(EXERCISE DESCRIPTION): Set down the data again exactly. Pictures are not part of the copy.

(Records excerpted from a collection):
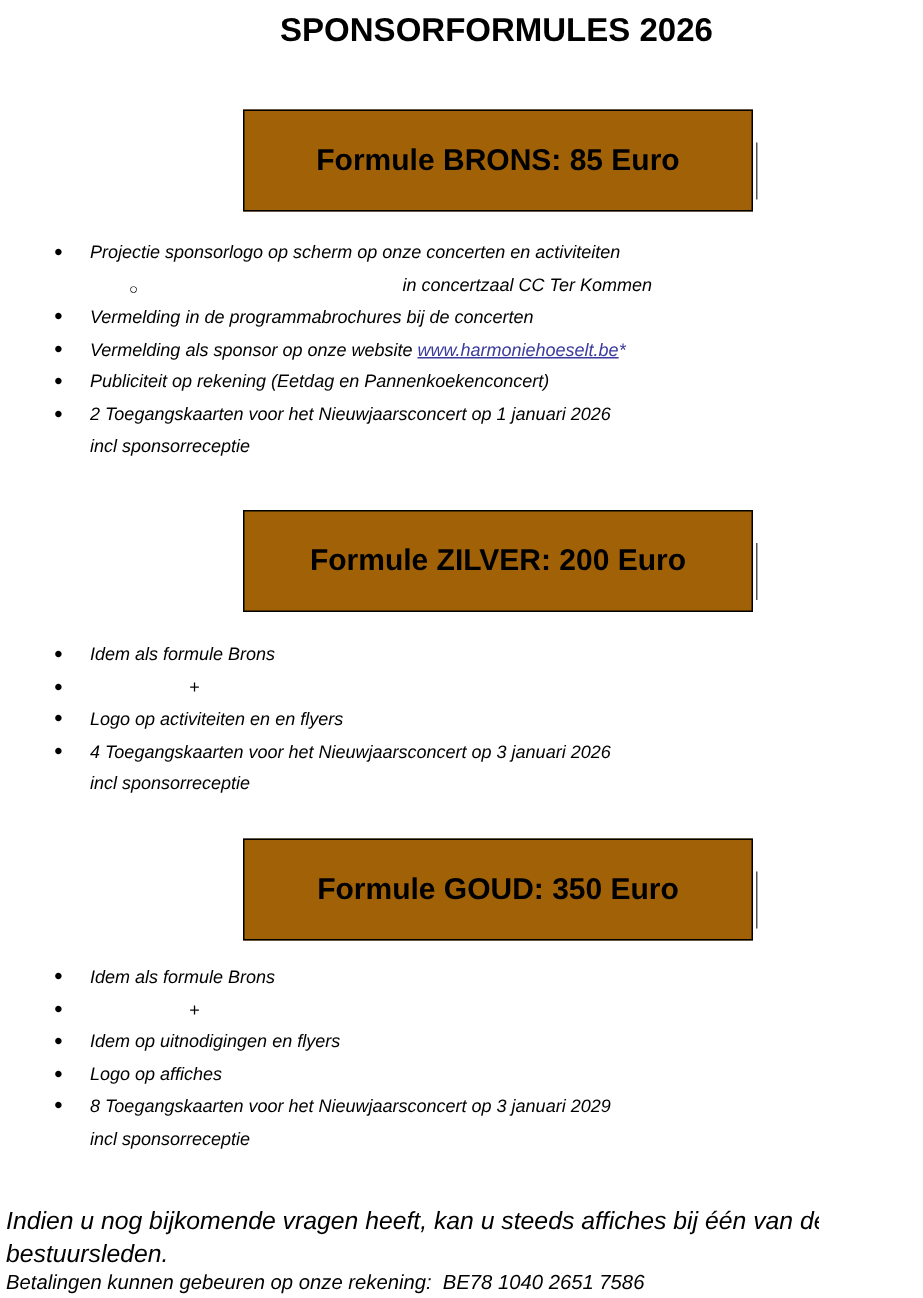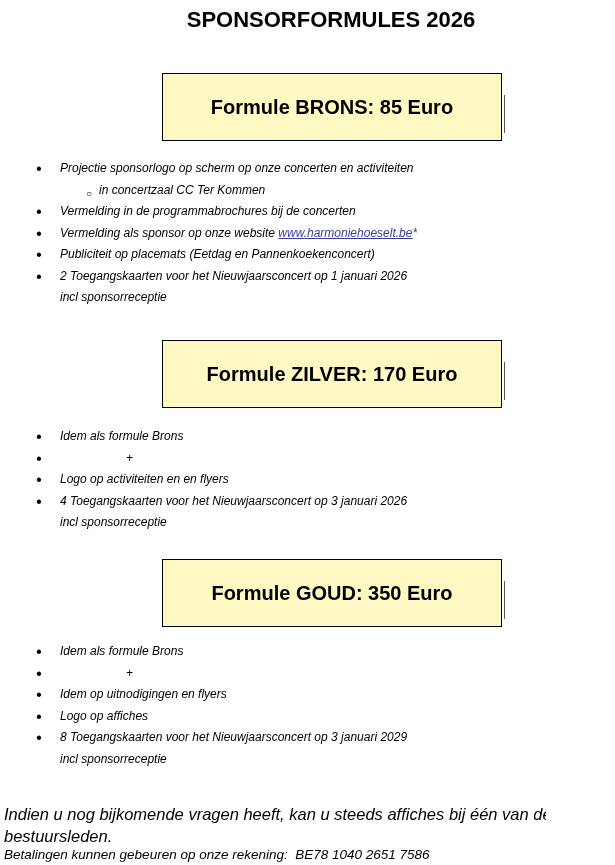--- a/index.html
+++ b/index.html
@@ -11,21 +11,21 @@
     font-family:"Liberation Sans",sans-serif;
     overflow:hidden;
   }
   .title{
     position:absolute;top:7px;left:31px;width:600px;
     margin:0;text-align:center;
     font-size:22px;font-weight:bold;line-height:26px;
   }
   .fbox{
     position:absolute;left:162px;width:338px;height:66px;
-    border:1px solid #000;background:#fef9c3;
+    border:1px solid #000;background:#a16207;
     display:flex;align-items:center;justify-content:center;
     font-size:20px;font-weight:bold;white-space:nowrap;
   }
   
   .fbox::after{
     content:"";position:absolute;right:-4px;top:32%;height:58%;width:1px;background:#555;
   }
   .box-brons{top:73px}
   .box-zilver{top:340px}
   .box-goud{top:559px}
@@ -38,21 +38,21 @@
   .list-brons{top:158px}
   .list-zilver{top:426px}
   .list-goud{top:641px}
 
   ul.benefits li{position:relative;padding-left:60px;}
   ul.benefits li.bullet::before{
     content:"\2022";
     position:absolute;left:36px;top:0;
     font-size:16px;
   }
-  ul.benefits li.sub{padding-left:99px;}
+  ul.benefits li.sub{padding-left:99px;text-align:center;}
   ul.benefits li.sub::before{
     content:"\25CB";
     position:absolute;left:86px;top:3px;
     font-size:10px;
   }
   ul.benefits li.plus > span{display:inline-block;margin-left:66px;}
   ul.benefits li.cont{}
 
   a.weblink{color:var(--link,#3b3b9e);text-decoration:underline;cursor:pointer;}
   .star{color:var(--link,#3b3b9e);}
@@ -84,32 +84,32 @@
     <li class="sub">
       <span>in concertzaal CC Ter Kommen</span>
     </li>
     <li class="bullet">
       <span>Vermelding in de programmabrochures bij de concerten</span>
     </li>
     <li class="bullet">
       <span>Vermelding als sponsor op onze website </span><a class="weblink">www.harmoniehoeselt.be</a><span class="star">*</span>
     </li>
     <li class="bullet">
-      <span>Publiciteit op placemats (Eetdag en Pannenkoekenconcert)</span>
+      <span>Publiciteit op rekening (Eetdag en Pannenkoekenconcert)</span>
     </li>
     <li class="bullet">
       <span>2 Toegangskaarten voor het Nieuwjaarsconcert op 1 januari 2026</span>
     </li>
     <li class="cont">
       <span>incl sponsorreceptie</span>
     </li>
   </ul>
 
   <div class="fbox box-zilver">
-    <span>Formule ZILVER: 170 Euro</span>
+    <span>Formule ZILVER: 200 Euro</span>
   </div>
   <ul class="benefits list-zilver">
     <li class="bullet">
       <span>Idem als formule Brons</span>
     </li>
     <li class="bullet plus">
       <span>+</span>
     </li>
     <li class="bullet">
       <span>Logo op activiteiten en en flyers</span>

(FINISHED EXERCISE):
--- a/index.html
+++ b/index.html
@@ -11,21 +11,21 @@
     font-family:"Liberation Sans",sans-serif;
     overflow:hidden;
   }
   .title{
     position:absolute;top:7px;left:31px;width:600px;
     margin:0;text-align:center;
     font-size:22px;font-weight:bold;line-height:26px;
   }
   .fbox{
     position:absolute;left:162px;width:338px;height:66px;
-    border:1px solid #000;background:#fef9c3;
+    border:1px solid #000;background:#a16207;
     display:flex;align-items:center;justify-content:center;
     font-size:20px;font-weight:bold;white-space:nowrap;
   }
   
   .fbox::after{
     content:"";position:absolute;right:-4px;top:32%;height:58%;width:1px;background:#555;
   }
   .box-brons{top:73px}
   .box-zilver{top:340px}
   .box-goud{top:559px}
@@ -38,21 +38,21 @@
   .list-brons{top:158px}
   .list-zilver{top:426px}
   .list-goud{top:641px}
 
   ul.benefits li{position:relative;padding-left:60px;}
   ul.benefits li.bullet::before{
     content:"\2022";
     position:absolute;left:36px;top:0;
     font-size:16px;
   }
-  ul.benefits li.sub{padding-left:99px;}
+  ul.benefits li.sub{padding-left:99px;text-align:center;}
   ul.benefits li.sub::before{
     content:"\25CB";
     position:absolute;left:86px;top:3px;
     font-size:10px;
   }
   ul.benefits li.plus > span{display:inline-block;margin-left:66px;}
   ul.benefits li.cont{}
 
   a.weblink{color:var(--link,#3b3b9e);text-decoration:underline;cursor:pointer;}
   .star{color:var(--link,#3b3b9e);}
@@ -84,32 +84,32 @@
     <li class="sub">
       <span>in concertzaal CC Ter Kommen</span>
     </li>
     <li class="bullet">
       <span>Vermelding in de programmabrochures bij de concerten</span>
     </li>
     <li class="bullet">
       <span>Vermelding als sponsor op onze website </span><a class="weblink">www.harmoniehoeselt.be</a><span class="star">*</span>
     </li>
     <li class="bullet">
-      <span>Publiciteit op placemats (Eetdag en Pannenkoekenconcert)</span>
+      <span>Publiciteit op rekening (Eetdag en Pannenkoekenconcert)</span>
     </li>
     <li class="bullet">
       <span>2 Toegangskaarten voor het Nieuwjaarsconcert op 1 januari 2026</span>
     </li>
     <li class="cont">
       <span>incl sponsorreceptie</span>
     </li>
   </ul>
 
   <div class="fbox box-zilver">
-    <span>Formule ZILVER: 170 Euro</span>
+    <span>Formule ZILVER: 200 Euro</span>
   </div>
   <ul class="benefits list-zilver">
     <li class="bullet">
       <span>Idem als formule Brons</span>
     </li>
     <li class="bullet plus">
       <span>+</span>
     </li>
     <li class="bullet">
       <span>Logo op activiteiten en en flyers</span>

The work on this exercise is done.